Reputation: 147
Goal: implementing a phase shift between PWM TIM1 and TIM8 (STM32F303CBT6).
How will I do this:
I will configure TIM1/TIM8 as MASTER/SLAVE and change the phase shift between them.
TIM_SetCounter(TIM1, 0); // 0° phase shift
TIM_SetCounter(TIM1, 72); // 180° phase shift
What I encountered:
I want to convert the phase shift from degrees to the number of ticks, which I will write to TIM_SetCounter. (0..72 ticks = 0..180°)
Where f = 100 kHz is the PWM frequency. Period = 10 µs, half-cycle 5 µs.
72 ticks is half a period (100 kHz), the entire period is 144 ticks. (based on TIM1/TIM8 timer settings). It turns out that the time delay will be in the range from 0 to 5 µs.

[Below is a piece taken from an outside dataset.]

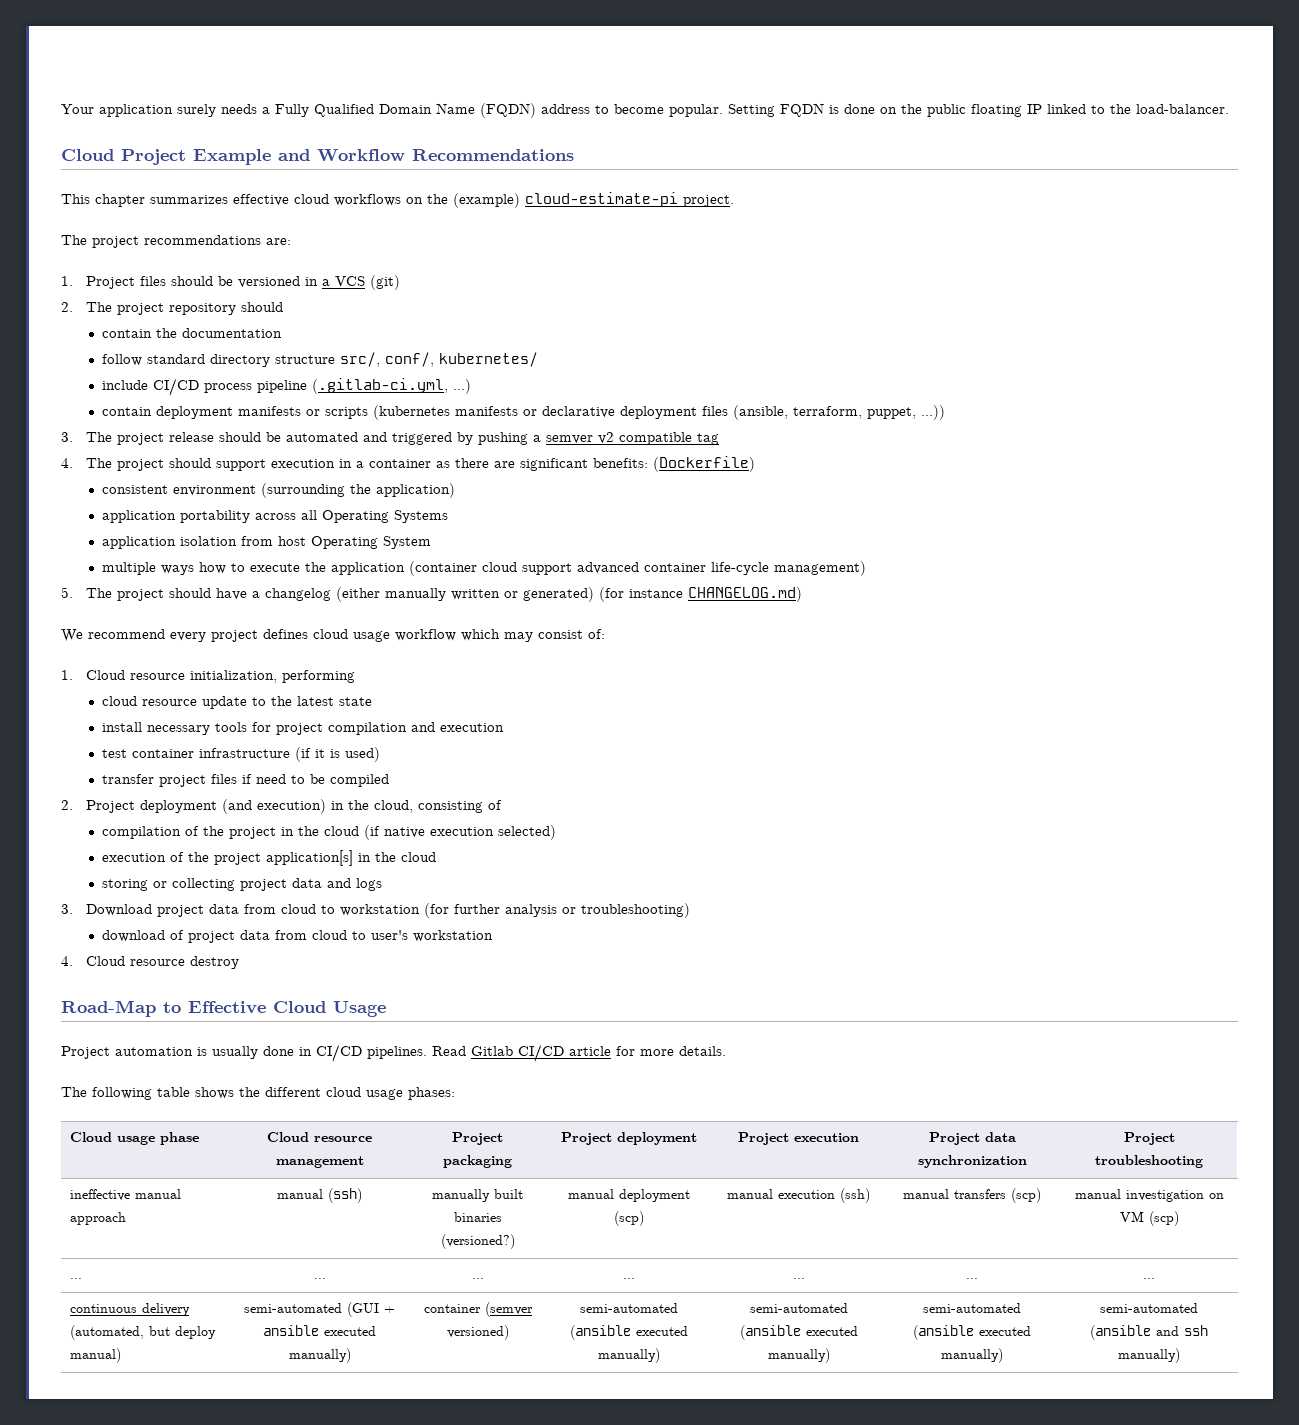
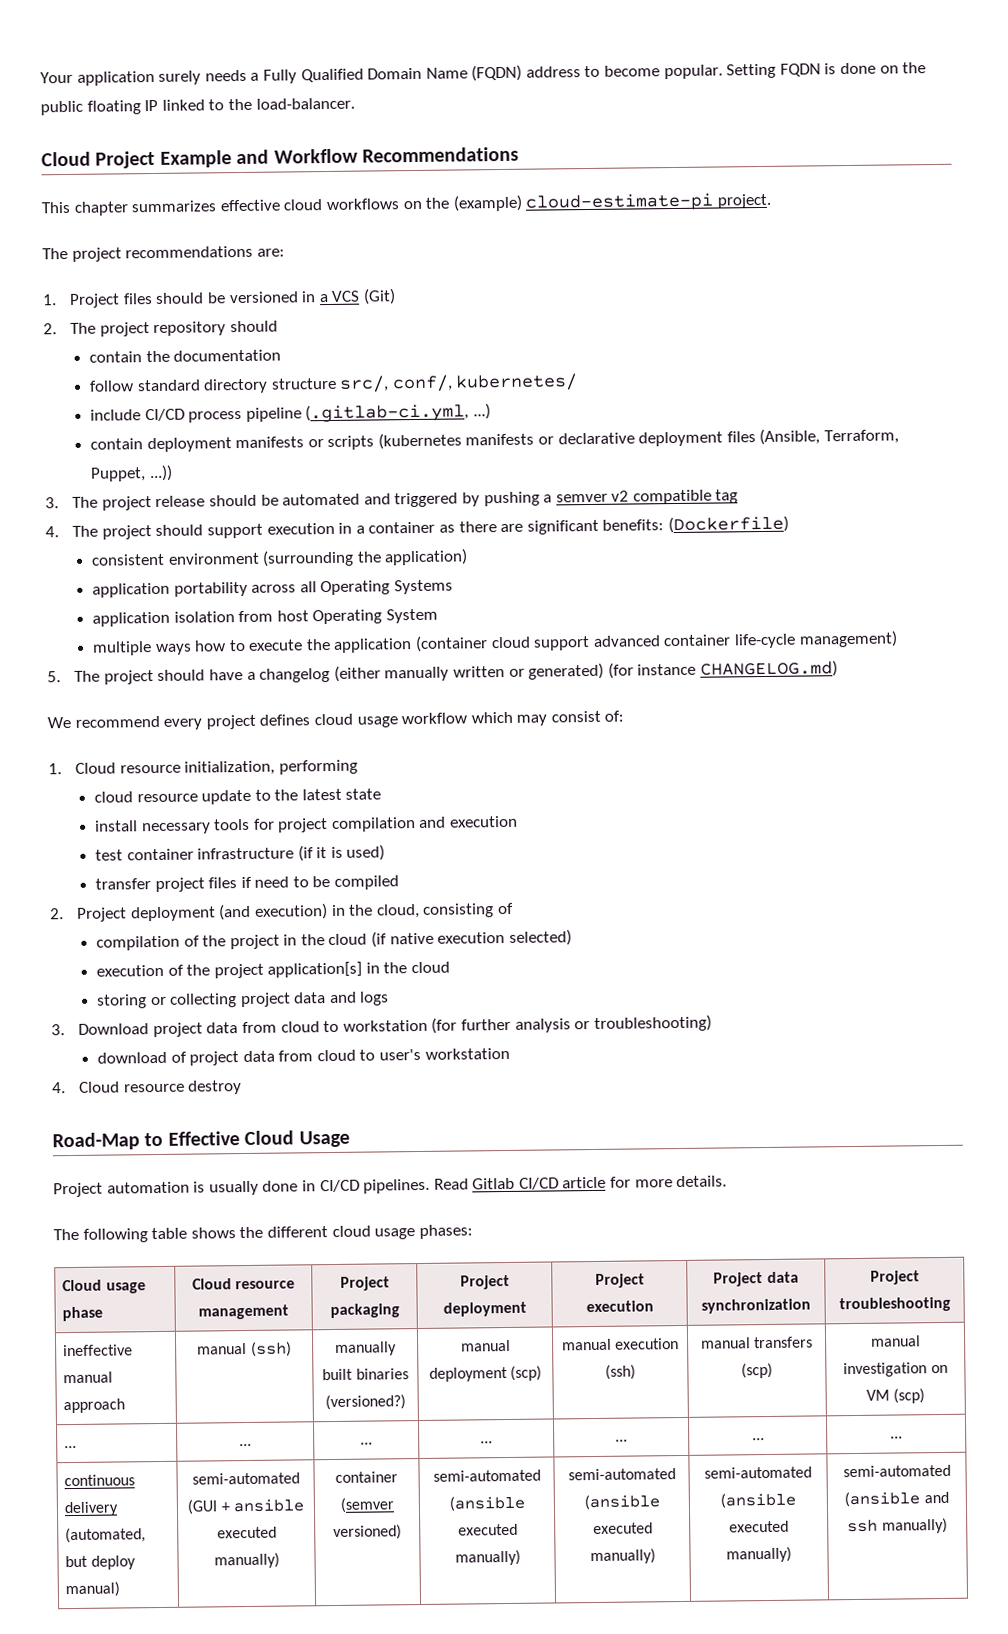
- 1. Project files should be versioned in a VCS (git)
+ 1. Project files should be versioned in a VCS (Git)
- contain deployment manifests or scripts (kubernetes manifests or declarative deployment files (ansible, terraform, puppet, ...))
+ contain deployment manifests or scripts (kubernetes manifests or declarative deployment files (Ansible, Terraform, Puppet, ...))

I have compiled the following formulas to calculate the phase shift:
int degPhaseShiftCalc(int tdelay) {
int phShift = (360 * 100 * tdelay) / 1000;
return phShift;
}
int tDelayCalc(int phShift) {
float tdelay = (phShift * 1000) / (360 * 100);
int result = round(tdelay / 0.07);
return result;
}
Where 0.07 is the number microseconds per 1 tick. (5us/72ticks) I used rounding because the system only accepts whole numbers of ticks.
Calculation results:
With a small phase shift, I have an output of 0 ticks in the range of 0..35 degrees. I can assume that this is due to the small number of ticks per half period and you need to change the timer settings so that the number is > 72.
Question: What is the best way to implement the function of converting degrees to ticks?
SOLVED Thank you @Simon Goater, @Chris_B
float tdelay = ((float)phShift * 1000.0) / (360.0 * 100.0);
Converting to float solved the problem.